Quand cette toilette fut terminée, un sourire éclaira le visage d'Annetje, une larme roula dans les yeux d'Agathe.
Arrivées au parloir, elles y trouvèrent leur confesseur, que l'abbesse avait fait prévenir. Le vieillard, à la vue des jeunes filles, ne put réprimer son attendrissement:
—Je n'ai point voulu prévenir votre mère, dit-il quand il se sentit un peu remis de son émotion; j'ai pensé qu'il valait mieux lui laisser la joie complète de la surprise d'une visite aussi peu attendue et aussi ardemment désirée. Cruelles enfants! Vous ne savez pas la tristesse que votre départ a laissé derrière vous!
Elles montèrent dans la voiture, la même qui les avait amenées autrefois, et les deux vigoureux chevaux qui formaient l'attelage se mirent en marche avec une vitesse qui, pour secouer un peu les jeunes voyageuses, ne leur en était pas moins agréable.
Annetje prit la main de sa soeur, et se penchant à son oreille, tandis que le prêtre, suivant son habitude, récitait sa bréviaire:
—Ma soeur! lui dit-elle d'une voix tremblante; ma soeur, ton coeur bat-il comme le mien?
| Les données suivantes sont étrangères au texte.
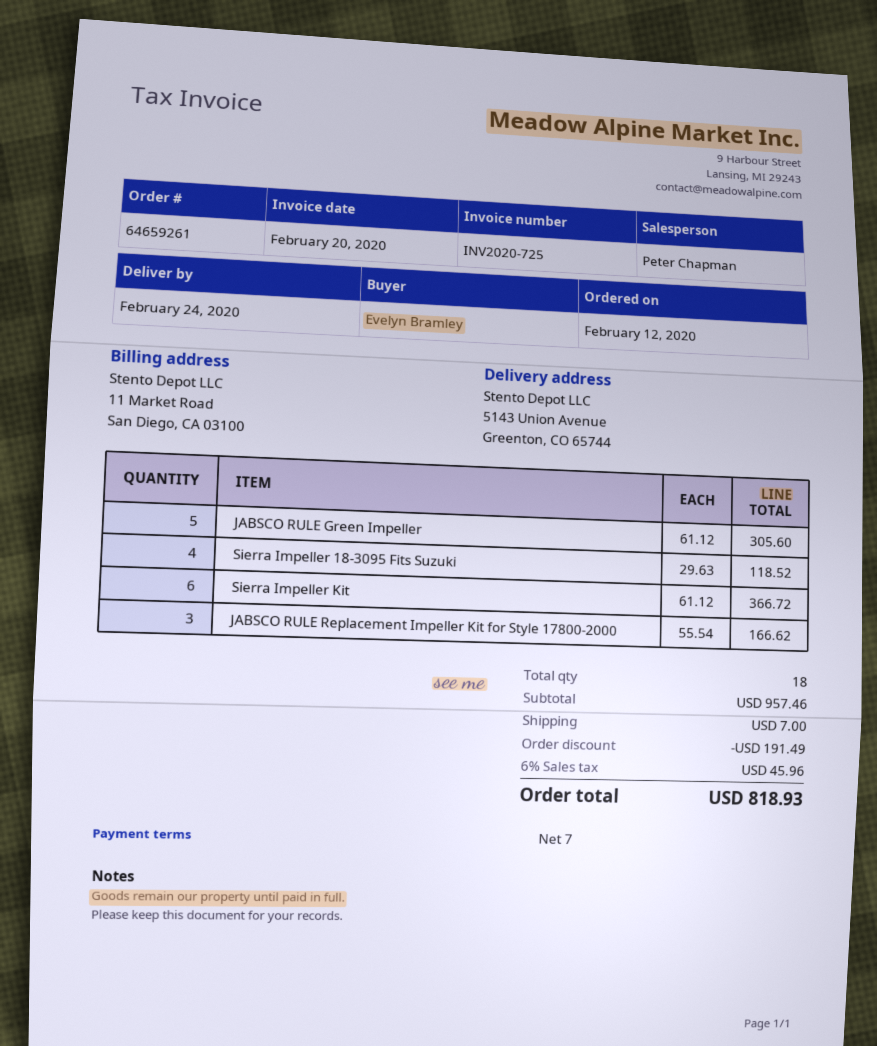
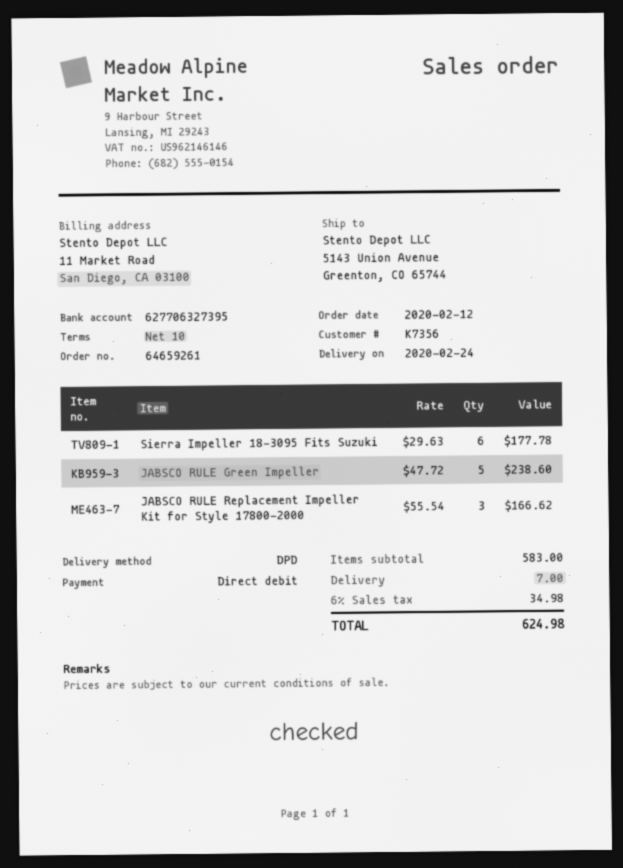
payment terms: 7 days -> 10 days
JABSCO RULE Green Impeller: 5 x 61.12 = 305.60 -> 5 x 47.72 = 238.60
Sierra Impeller 18-3095 Fits Suzuki: 4 x 29.63 = 118.52 -> 6 x 29.63 = 177.78
Sierra Impeller Kit: 6 x 61.12 = 366.72 -> none
subtotal: 957.46 -> 583.00
discount: 191.49 -> none
tax: 6% = 45.96 -> 6% = 34.98
total: 818.93 -> 624.98

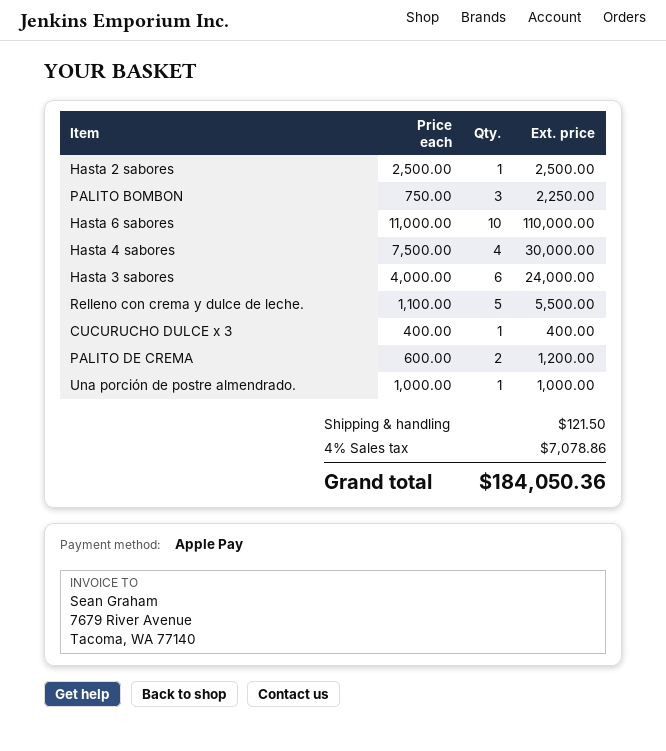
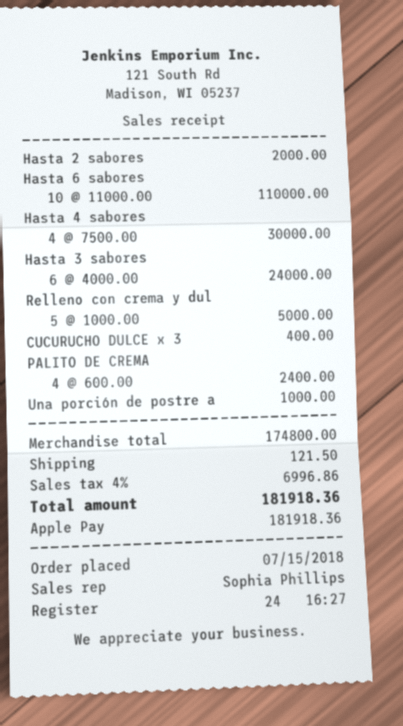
Hasta 2 sabores: 1 x 2500.00 = 2500.00 -> 1 x 2000.00 = 2000.00
PALITO BOMBON: 3 x 750.00 = 2250.00 -> none
Relleno con crema y dulce de leche.: 5 x 1100.00 = 5500.00 -> 5 x 1000.00 = 5000.00
PALITO DE CREMA: 2 x 600.00 = 1200.00 -> 4 x 600.00 = 2400.00
tax: 4% = 7078.86 -> 4% = 6996.86
total: 184050.36 -> 181918.36

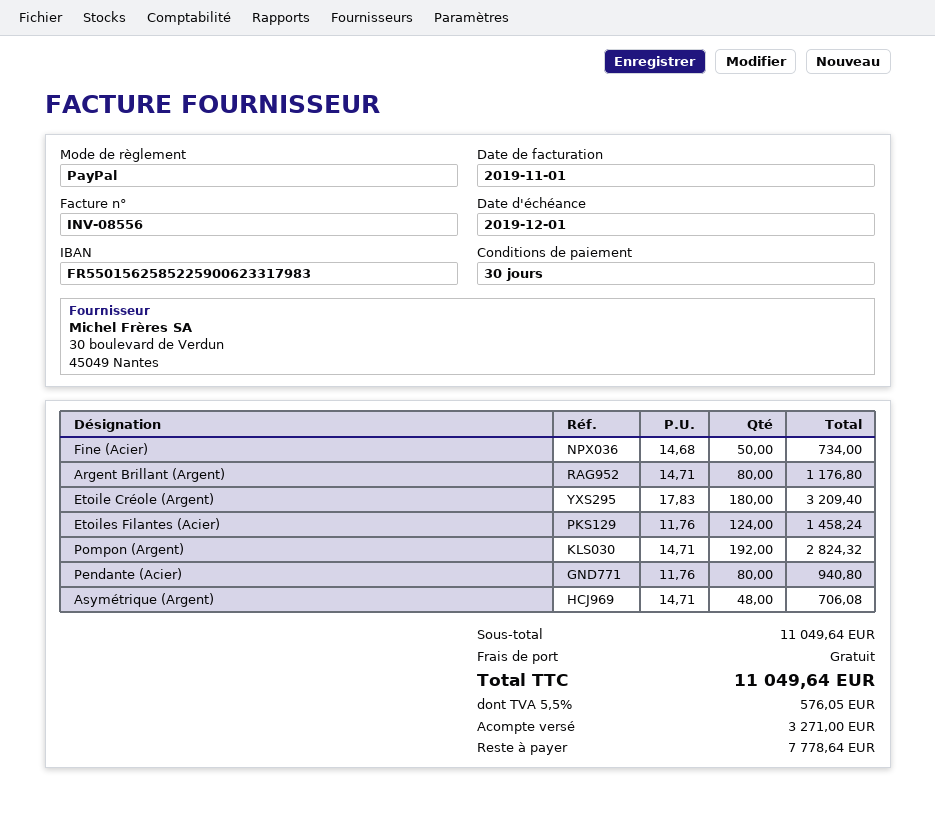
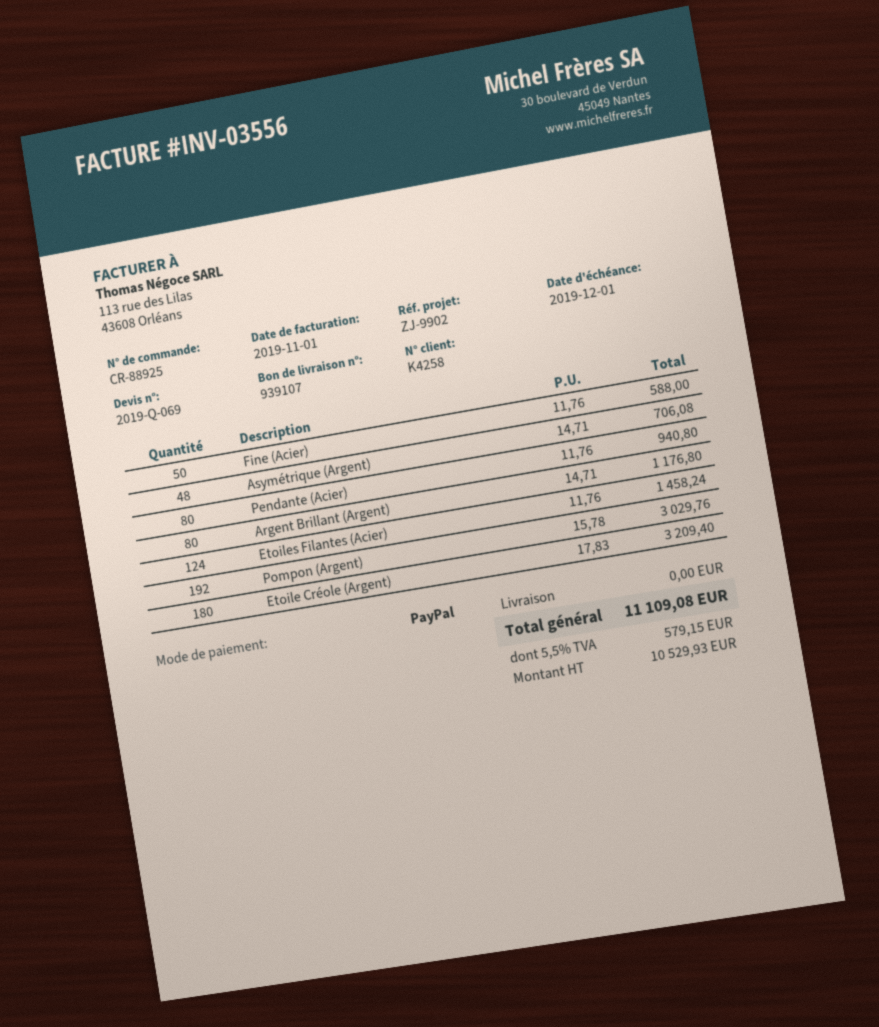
invoice number: INV-08556 -> INV-03556
Fine (Acier): 50 x 14.68 = 734.00 -> 50 x 11.76 = 588.00
Pompon (Argent): 192 x 14.71 = 2824.32 -> 192 x 15.78 = 3029.76
tax: 5.5% = 576.05 -> 5.5% = 579.15
total: 11049.64 -> 11109.08

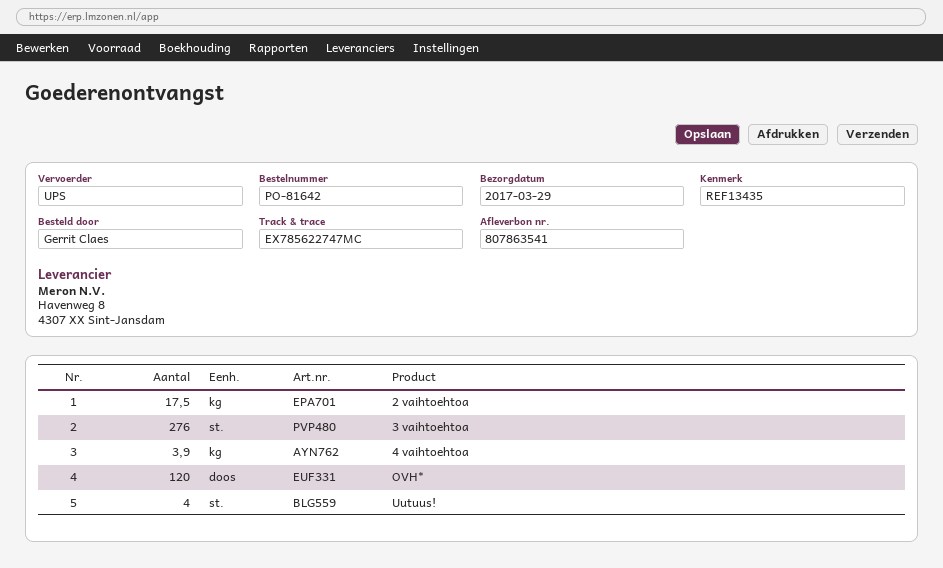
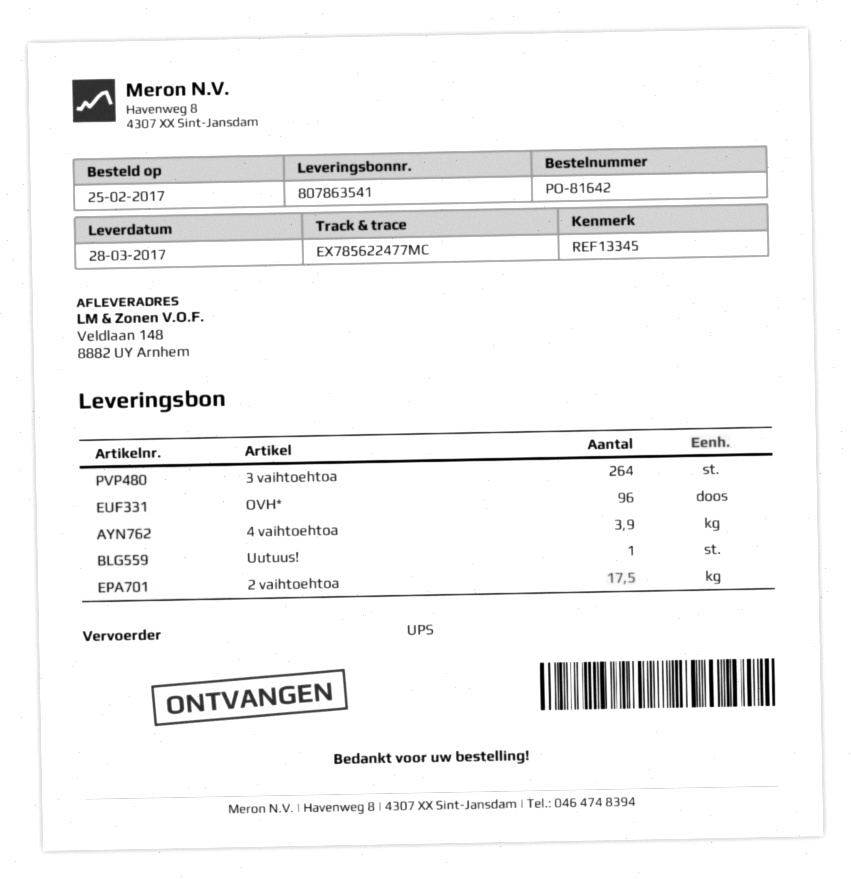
delivery date: 2017-03-29 -> 2017-03-28
reference: REF13435 -> REF13345
tracking number: EX785622747MC -> EX785622477MC
3 vaihtoehtoa: 276 -> 264
OVH*: 120 -> 96
Uutuus!: 4 -> 1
Oh! j'ai peur que le courage me manque en revoyant ma mère et mon pauvre vieux grand-père!
—Tais-toi! tais-toi! Repousse ces fatales pensées! murmura Agathe. Comme toi, l'Ange rebelle me les suggère, mais prie Dieu de me donner la force de les vaincre.
Au moment où la voiture s'était éloignée du couvent, le ciel était bleu, et le soleil jetait quelques rayons joyeux sur la campagne dépouillée par l'hiver.
Après une heure de route, des nuages sombres s'amoncelèrent dans les airs; le soleil disparut, tout prit un aspect froid et sinistre. Puis on vit peu à peu quelques flocons de neige voltiger çà et là et saupoudrer la route de leur poussière blanche et glacée. Tantôt le vent balayait cette poussière et l'emportait au loin; tantôt il la rapportait en tourbillons qu'il soulevait d'une manière à la fois folle et menaçante sur le passage de la voiture. Après quoi la poussière blanche resta immobile sur le pavé, le vent cessa, les nuages s'abaissèrent, et la neige vomie de leur sein tomba avec une telle abondance, que bientôt elle couvrit la route d'une couche épaisse dans laquelle s'étouffait le bruit des roues de la voiture. Il fallut même que les voyageurs cherchassent un abri et demandassent l'hospitalité dans une ferme qui se trouva sur leur chemin. Le cocher ne pouvait plus conduire ses chevaux aveuglés, comme lui, par la neige.
Deux heures s'écoulèrent avant que la voiture pût quitter son asile. La neige avait cessé de tomber, mais les roues tournaient péniblement dans le lit de glace amoncelé sur le sol.